Lors du conseil municipal de Bordeaux qui s'est tenu le mardi 28 avril, la question de l'égalité entre hommes et femmes a occupé le devant de la scène. Les élues du Parti Socialiste et des Verts ont exprimé leurs inquiétudes face à un présumé « recul » dans la mise en œuvre de la parité au sein de la nouvelle mandature dirigée par Thomas Cazenave.
« Le droit des femmes n'est pas une maladie », a lancé avec fermeté Pascale Bousquet-Pitt, élue socialiste, soulignant l'importance d'une réelle implication des femmes dans les instances de décision. Elle a été suivie par ses camarades Harmonie Lecerf Meunier et Fanny Le Boulanger, qui n'ont pas hésité à qualifier cette situation de dérive inquiétante.
Ce débat a été alimenté par les récentes délibérations concernant le soutien aux associations prônant l'égalité. Selon plusieurs membres de l'opposition, le choix de Thomas Cazenave, de confier la responsabilité de la parité et de la santé à l'adjointe Chantal Bergey, semble plus pragmatique qu'éthique. Cazenave a justifié cette décision en affirmant qu'« on peut être féministe en passant par le soin », une déclaration qui n'a pas manqué de susciter des réactions.
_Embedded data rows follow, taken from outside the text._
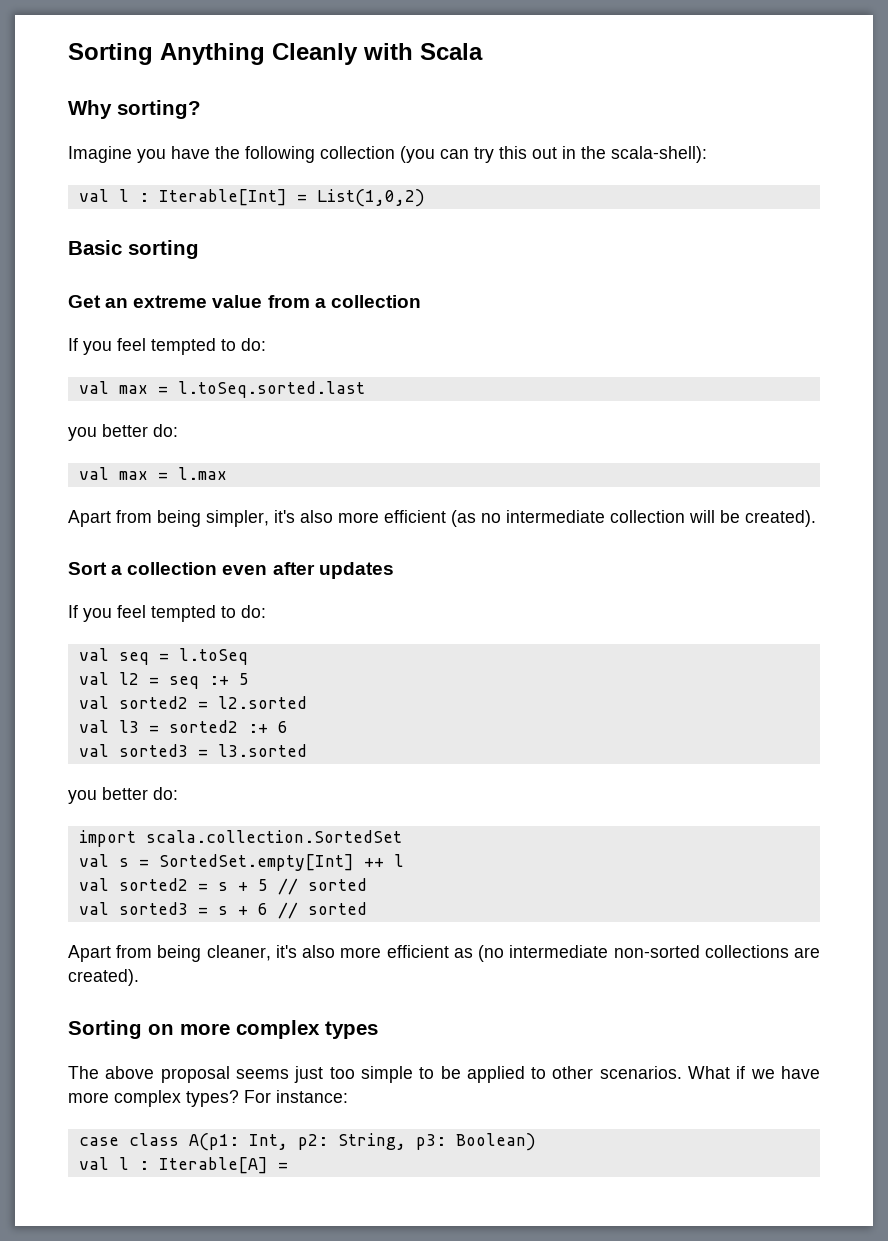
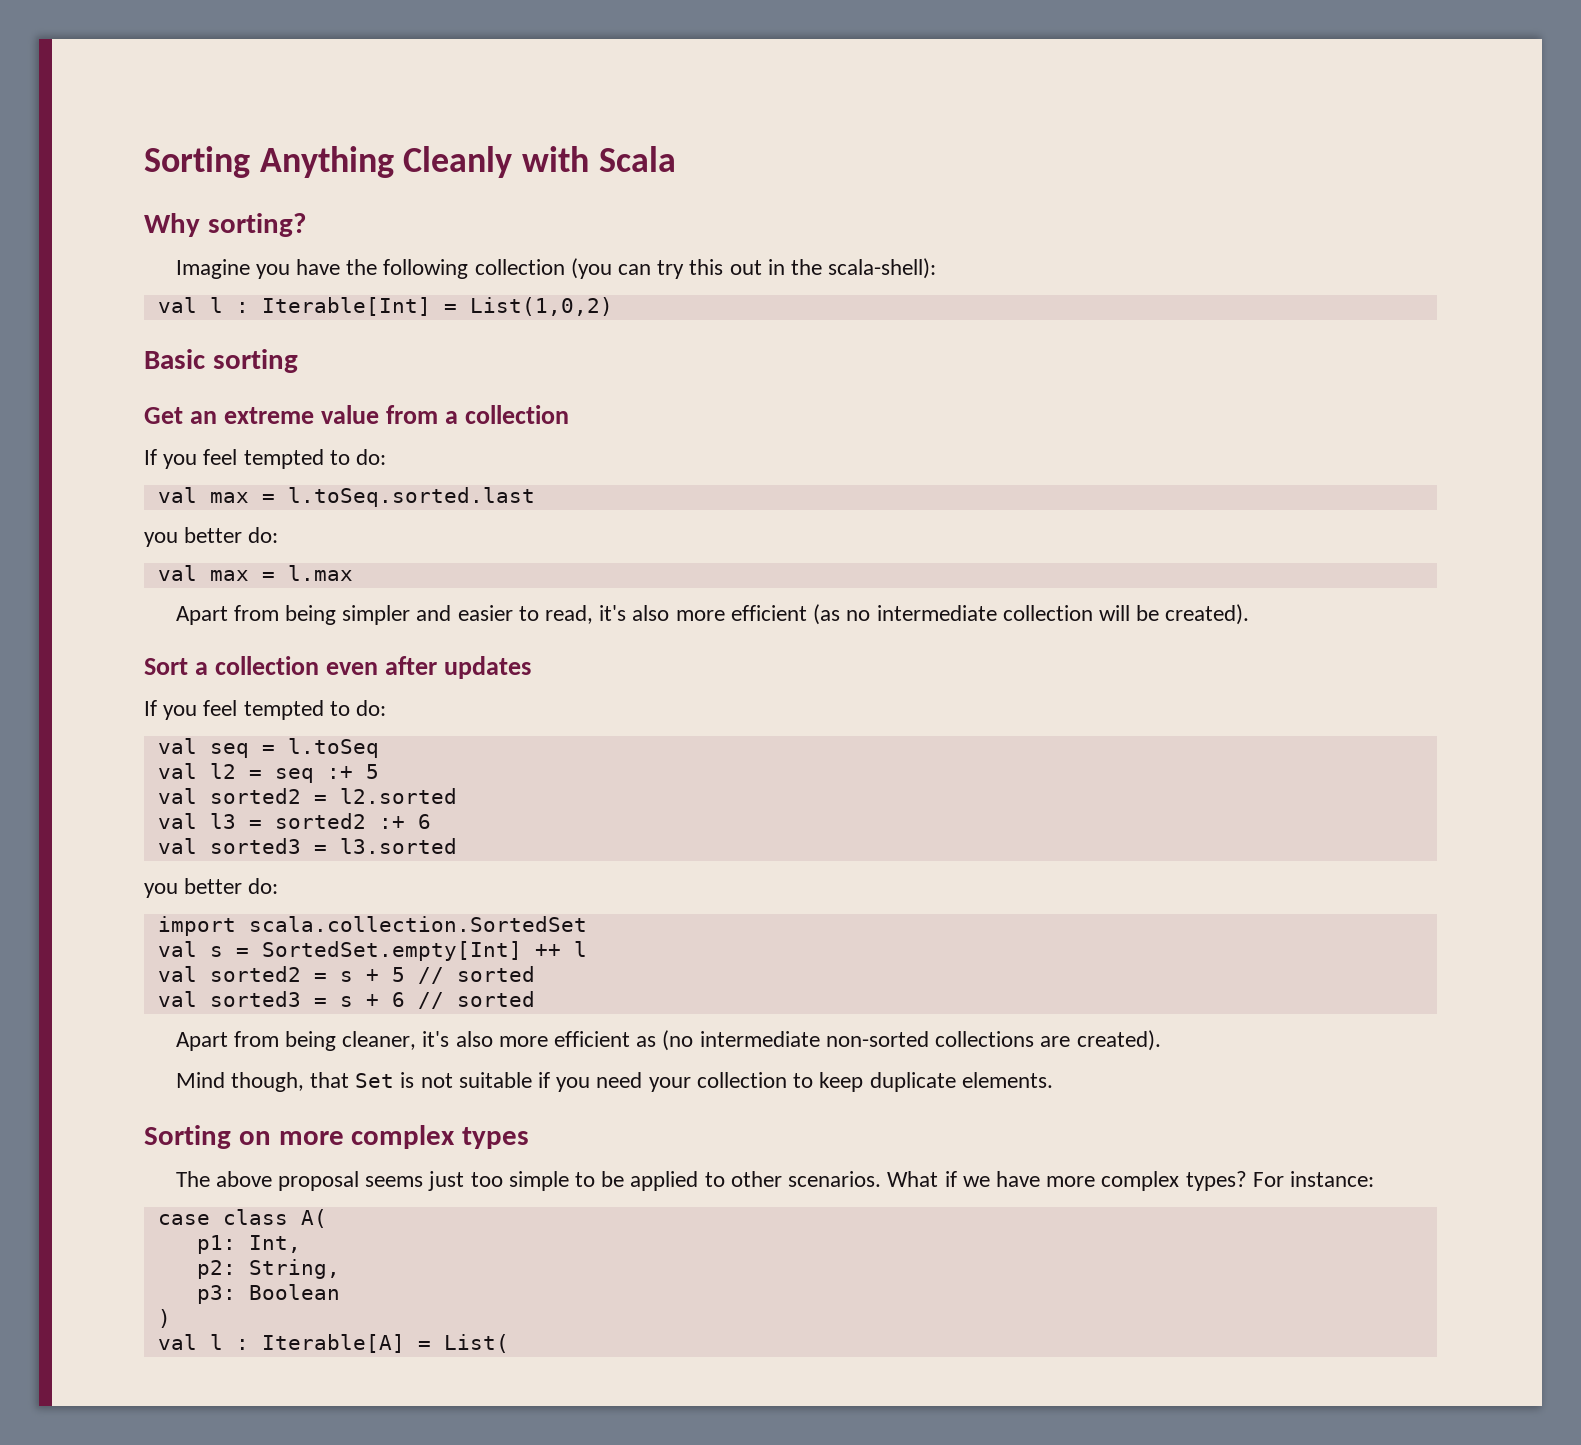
[206,510,269,527] simpler, -> [342,605,594,625] simpler and easier to read,
(139, 977) none -> [175,1072,1053,1092] // Mind though, that Set is not suitable if you need your collection to keep duplicate elements.
[188,1133,239,1151] A(p1: -> [300,1209,327,1228] [196,1235,236,1254] A( // p1:
(288, 1142) none -> (301, 1244) //
[415,1133,536,1151] p3: Boolean) -> [196,1284,340,1304] [157,1309,171,1328] // p3: Boolean // )
(288, 1166) none -> [443,1334,509,1353] List(

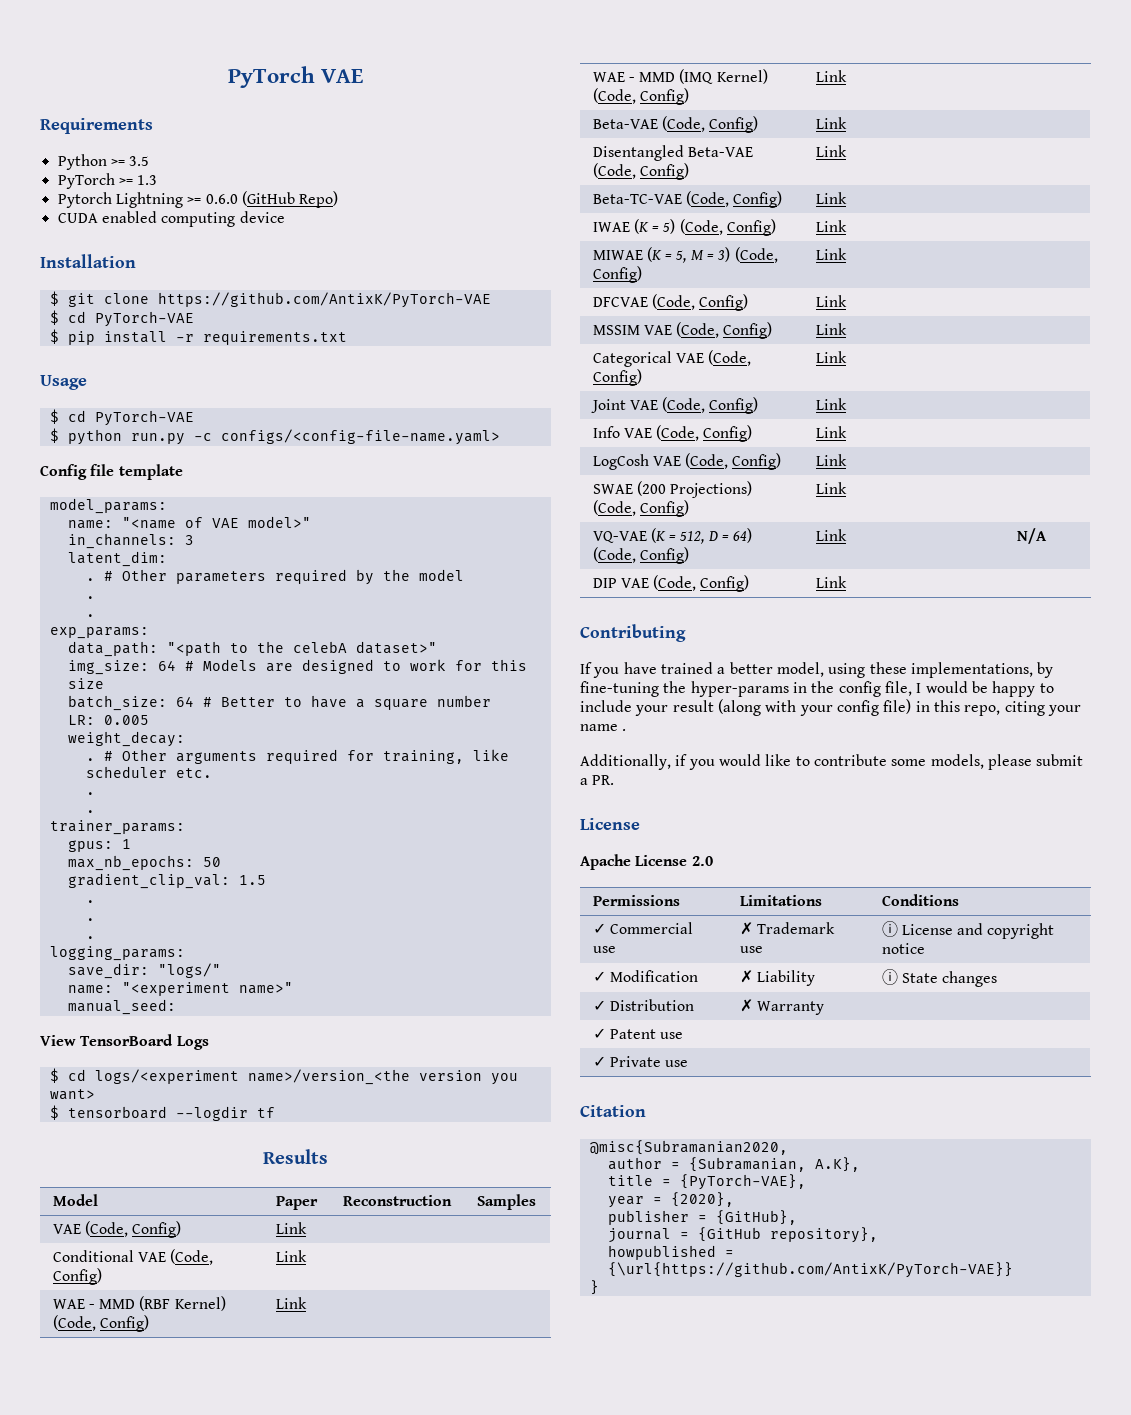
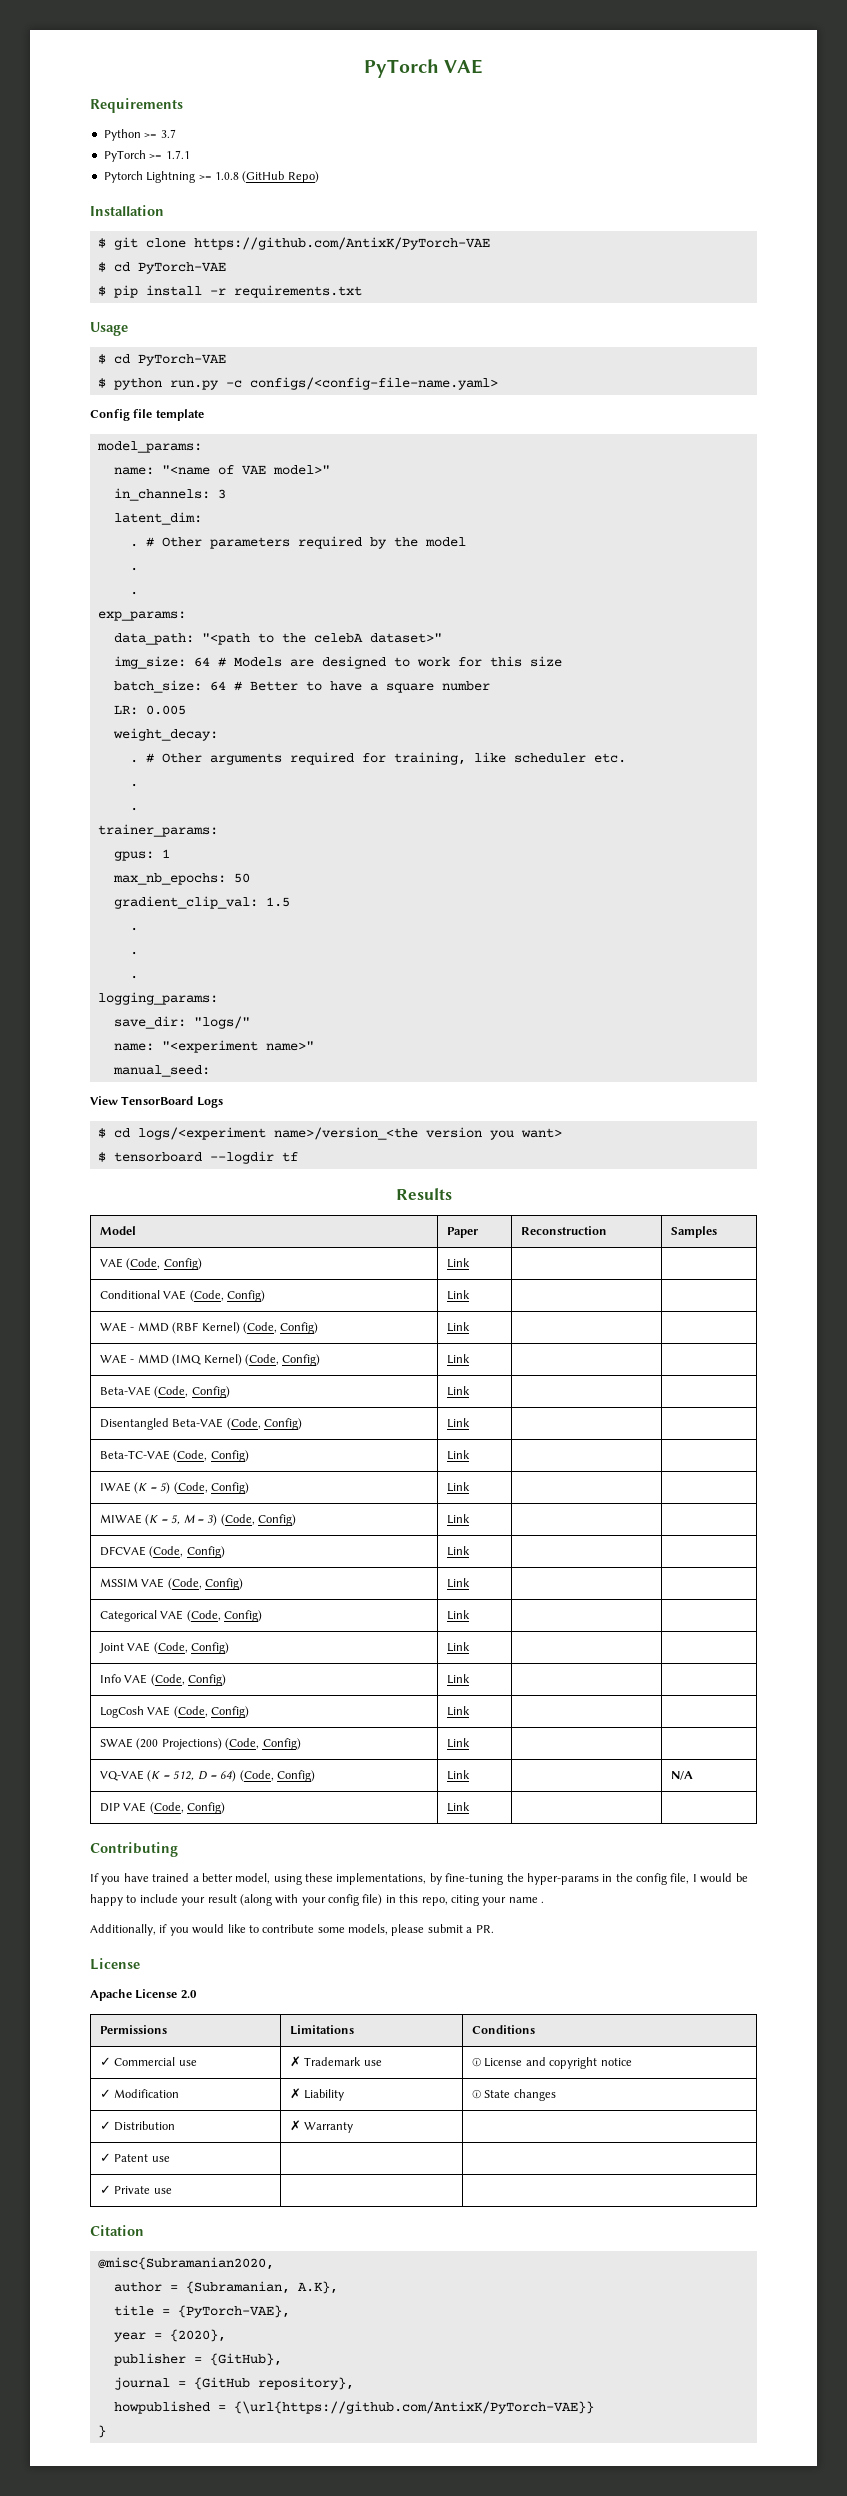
[129,156,150,166] 3.5 -> [160,129,176,138] 3.7
[137,175,158,185] 1.3 -> [165,150,190,159] 1.7.1
[205,194,238,204] 0.6.0 -> [214,172,239,180] 1.0.8
[57,211,285,227] // CUDA enabled computing device -> (319, 177) none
Certains experts pointent du doigt la nécessité d'une approche plus équilibrée. « La parité ne doit pas être considérée comme un champ d'intervention secondaire », indique Marie Dupont, sociologue spécialisée dans les études de genre. Une opinion largement partagée lors de cette séance rythmée par des échanges vifs, poussant le maire à tenter de se défendre avec des arguments plutôt flous, en déclarant : « je me fiche des numéros ».
Malgré ses tentatives de désamorcer la situation, l'opposition reste ferme dans ses convictions : la manière dont les priorités sont établies au sein de la mairie reflète une approche politique qui pourrait s'avérer désavantageuse pour l'égalité.